ホワイトニング後もタバコはやめなくても大丈夫?
ホワイトニングが終わったら、ずっと禁煙しなければいけないのでしょうか。
ホワイトニングを行った直後は歯が色素新着しやすくなっているため、12時間~24時間程度は必ず禁煙する必要があります。
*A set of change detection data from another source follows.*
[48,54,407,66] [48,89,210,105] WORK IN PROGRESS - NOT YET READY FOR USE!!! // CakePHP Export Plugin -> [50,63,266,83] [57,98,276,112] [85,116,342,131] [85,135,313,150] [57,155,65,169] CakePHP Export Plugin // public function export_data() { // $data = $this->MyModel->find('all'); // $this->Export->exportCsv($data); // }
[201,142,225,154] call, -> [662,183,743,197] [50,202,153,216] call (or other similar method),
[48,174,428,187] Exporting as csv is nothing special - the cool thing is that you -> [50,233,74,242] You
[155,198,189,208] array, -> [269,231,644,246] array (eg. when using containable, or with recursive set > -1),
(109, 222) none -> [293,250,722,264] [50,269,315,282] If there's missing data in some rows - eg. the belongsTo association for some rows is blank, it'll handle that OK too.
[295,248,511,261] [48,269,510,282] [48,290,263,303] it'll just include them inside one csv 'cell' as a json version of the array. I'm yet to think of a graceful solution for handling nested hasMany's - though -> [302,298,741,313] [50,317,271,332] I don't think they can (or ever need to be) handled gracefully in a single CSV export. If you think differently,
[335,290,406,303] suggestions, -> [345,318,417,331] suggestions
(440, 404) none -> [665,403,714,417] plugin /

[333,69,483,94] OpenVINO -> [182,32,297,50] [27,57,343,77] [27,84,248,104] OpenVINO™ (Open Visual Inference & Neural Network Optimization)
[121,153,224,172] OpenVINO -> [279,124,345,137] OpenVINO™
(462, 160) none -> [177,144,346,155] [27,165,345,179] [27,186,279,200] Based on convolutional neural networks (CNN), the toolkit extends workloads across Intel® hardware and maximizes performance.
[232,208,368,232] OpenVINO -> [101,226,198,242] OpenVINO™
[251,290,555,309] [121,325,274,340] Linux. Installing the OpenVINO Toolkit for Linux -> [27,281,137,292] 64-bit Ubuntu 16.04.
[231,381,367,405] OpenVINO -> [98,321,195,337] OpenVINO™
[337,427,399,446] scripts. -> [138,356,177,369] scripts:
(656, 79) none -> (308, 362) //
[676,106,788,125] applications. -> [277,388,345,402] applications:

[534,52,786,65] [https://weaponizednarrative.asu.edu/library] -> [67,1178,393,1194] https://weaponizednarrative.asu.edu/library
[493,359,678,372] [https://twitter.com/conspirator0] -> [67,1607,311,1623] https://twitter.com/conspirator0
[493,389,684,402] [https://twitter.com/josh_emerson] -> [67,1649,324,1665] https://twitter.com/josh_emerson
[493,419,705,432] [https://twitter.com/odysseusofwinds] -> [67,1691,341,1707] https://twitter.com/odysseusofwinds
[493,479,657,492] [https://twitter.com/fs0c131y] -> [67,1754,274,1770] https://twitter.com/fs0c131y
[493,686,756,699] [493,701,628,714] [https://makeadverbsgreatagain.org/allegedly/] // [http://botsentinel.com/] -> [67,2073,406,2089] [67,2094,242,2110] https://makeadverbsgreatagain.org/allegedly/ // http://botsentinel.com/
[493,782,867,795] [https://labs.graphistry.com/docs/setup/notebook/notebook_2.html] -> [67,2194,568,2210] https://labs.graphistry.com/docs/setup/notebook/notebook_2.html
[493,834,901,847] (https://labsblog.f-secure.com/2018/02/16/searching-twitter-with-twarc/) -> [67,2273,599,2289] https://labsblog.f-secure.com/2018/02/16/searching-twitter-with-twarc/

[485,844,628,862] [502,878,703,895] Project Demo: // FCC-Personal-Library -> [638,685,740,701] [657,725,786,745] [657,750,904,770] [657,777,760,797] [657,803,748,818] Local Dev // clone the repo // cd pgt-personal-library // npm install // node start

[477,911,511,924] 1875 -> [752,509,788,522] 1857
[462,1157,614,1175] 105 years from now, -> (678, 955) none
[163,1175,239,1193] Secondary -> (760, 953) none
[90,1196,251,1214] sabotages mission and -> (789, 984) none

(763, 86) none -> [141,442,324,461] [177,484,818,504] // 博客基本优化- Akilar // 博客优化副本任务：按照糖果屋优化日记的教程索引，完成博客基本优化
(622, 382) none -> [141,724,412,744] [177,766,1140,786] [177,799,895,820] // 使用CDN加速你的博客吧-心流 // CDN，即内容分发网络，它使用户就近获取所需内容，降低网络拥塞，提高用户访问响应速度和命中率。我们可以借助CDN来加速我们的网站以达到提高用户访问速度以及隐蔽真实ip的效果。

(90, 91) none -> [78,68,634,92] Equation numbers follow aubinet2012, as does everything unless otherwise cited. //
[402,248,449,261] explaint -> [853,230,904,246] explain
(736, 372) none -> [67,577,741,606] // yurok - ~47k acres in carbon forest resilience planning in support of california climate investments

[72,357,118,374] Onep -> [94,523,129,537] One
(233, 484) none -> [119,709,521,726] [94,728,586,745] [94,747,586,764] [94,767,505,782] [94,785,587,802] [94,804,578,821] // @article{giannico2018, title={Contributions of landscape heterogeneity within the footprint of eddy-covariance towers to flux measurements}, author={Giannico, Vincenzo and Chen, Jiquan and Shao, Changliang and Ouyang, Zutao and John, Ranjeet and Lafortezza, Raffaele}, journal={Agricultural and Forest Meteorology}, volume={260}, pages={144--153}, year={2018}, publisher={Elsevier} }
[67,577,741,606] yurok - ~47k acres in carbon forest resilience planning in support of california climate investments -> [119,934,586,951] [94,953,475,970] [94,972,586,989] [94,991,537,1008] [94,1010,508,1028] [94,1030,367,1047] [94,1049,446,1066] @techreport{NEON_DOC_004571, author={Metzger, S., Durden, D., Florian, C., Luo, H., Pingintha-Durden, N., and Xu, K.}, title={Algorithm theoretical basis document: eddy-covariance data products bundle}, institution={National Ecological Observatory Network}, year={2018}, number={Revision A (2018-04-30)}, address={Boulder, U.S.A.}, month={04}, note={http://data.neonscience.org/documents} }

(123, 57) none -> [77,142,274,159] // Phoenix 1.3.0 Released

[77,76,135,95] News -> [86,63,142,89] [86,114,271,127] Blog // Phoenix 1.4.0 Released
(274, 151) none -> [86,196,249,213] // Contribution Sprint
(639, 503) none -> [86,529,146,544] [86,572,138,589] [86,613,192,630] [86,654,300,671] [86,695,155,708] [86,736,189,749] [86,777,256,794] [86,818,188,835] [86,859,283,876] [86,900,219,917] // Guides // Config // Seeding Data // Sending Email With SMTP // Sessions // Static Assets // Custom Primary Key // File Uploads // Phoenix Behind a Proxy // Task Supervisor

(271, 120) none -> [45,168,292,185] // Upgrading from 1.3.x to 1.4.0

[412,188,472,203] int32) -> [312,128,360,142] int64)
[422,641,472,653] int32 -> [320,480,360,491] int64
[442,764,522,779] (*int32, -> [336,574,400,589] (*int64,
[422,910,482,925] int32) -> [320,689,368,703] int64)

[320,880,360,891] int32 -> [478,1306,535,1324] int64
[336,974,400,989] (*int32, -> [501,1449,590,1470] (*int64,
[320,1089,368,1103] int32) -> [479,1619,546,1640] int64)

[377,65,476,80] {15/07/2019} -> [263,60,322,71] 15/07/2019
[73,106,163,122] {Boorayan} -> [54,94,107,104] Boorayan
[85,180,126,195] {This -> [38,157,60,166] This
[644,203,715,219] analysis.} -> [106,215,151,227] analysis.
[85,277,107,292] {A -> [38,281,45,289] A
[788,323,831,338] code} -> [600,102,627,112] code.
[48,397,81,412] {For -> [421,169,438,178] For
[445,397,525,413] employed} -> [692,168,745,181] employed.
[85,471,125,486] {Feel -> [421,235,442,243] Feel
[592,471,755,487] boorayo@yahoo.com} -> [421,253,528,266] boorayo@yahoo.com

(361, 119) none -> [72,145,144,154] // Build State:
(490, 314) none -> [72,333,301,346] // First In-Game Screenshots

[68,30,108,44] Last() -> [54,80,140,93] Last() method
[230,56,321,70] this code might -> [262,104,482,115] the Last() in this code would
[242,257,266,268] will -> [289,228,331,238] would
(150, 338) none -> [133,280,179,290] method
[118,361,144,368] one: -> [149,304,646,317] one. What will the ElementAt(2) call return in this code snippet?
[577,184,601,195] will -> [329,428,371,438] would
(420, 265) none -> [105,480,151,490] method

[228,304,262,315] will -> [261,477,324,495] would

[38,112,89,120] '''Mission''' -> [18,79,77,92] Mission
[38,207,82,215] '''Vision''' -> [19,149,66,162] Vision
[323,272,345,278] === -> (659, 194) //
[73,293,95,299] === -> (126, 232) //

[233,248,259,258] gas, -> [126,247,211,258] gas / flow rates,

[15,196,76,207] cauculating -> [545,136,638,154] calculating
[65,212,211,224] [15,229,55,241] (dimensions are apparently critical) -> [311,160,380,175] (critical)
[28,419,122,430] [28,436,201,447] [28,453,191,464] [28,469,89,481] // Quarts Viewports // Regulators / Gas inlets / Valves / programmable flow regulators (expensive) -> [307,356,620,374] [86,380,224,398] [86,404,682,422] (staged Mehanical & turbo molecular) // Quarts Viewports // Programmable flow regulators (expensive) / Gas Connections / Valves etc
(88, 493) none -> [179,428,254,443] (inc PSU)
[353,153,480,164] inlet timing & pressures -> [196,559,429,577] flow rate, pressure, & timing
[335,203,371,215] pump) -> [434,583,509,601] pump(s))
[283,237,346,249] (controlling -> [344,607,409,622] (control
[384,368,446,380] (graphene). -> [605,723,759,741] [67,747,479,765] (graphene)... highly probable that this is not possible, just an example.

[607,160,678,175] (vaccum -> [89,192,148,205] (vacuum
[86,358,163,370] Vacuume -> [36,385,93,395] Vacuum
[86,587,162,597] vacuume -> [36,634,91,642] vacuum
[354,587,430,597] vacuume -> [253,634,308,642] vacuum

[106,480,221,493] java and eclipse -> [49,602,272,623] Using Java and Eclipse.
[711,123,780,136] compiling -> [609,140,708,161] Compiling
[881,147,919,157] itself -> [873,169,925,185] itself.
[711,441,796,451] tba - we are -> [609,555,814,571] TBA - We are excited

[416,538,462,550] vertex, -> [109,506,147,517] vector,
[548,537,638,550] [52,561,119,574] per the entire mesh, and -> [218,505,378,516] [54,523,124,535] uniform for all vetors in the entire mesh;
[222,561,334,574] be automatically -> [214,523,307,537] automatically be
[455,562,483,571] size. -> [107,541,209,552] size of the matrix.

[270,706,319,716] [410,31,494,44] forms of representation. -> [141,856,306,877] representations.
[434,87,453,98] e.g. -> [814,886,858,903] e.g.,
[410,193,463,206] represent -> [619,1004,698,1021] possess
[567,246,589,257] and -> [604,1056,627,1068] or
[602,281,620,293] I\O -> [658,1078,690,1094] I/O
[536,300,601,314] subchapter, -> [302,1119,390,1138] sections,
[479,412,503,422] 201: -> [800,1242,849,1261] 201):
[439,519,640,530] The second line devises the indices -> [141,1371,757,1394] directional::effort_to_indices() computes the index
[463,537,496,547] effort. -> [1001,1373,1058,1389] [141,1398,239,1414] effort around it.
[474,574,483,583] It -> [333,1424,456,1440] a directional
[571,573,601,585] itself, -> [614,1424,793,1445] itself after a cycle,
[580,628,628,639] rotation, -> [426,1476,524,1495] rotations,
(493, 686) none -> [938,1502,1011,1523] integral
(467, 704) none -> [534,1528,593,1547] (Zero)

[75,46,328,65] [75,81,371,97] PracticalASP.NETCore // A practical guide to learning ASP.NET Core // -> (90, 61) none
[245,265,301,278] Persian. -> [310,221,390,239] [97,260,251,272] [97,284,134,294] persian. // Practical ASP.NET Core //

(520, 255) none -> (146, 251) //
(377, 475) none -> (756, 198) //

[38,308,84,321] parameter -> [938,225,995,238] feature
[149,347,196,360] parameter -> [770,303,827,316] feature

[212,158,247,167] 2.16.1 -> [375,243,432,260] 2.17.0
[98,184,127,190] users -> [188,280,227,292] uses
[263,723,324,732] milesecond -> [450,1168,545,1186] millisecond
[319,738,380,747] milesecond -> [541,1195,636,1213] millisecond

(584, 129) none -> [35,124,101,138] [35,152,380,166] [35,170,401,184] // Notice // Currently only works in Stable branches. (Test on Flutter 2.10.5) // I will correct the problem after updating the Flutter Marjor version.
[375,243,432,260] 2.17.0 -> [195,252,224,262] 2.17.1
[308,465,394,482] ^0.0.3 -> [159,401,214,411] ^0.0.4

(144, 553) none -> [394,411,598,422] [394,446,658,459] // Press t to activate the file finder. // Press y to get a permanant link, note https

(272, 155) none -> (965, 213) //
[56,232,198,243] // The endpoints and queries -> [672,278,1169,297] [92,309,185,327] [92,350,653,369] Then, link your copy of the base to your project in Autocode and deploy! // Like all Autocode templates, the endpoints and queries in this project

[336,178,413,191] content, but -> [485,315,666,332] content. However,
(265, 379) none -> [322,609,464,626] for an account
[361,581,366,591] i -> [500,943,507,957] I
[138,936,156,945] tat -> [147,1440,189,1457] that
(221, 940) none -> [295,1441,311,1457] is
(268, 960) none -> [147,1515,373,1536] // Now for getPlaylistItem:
それ以降は禁煙しなくても良いですが、ステインの予防はしておいた方が良いです。さらに喫煙は体だけではなく口内にも以下のような悪影響を及ぼします。これを機に禁煙に挑戦してみるのもおすすめです。
①ステインはつきます
先ほども説明したようにホワイトニングして歯をきれいにしても、再び喫煙することで再度ヤニ汚れがついてしまいます。ヤニは粘着性があるため、歯石やほかの汚れも引き付けてしまいます。ホワイトニングの色が戻るというよりはホワイトニングをして白くなった歯にステインがついてしまうということです。
②歯周病のリスクが高まる
タバコに含まれる「ニコチン」の影響で、歯ぐきの免疫力が衰えます。そのため、吸わない人に比べて歯ぐきが炎症を起こしやすくなり、歯周病のリスクが高まります。
③口臭がきつくなる
だ液には「歯を浄化する」働きがありますが、喫煙によってだ液の分泌量が減ってしまいます。細菌が繁殖しやすくなり口内環境が悪くなるため、口臭もきつくなってしまいます。ホワイトニング後の喫煙については、こちらの記事をご参照ください。
タバコのヤニにはクリーニングを!
今回は、タバコのヤニ汚れについて詳しくご紹介しました。喫煙している人でヤニ汚れに悩んでいる方は多くいらっしゃいます。ヤニ汚れはホワイトニングで漂白する以外にも、歯のクリーニングである程度落とすことができます。
今回ご紹介したように、「歯の表面を削って無理に落とす」ということだけはやめておきましょう。まずは歯のクリーニングでどれだけヤニ汚れが落ちるか試してみて、もっと歯を白くしたいと思ったらホワイトニングしてみるのもいいでしょう。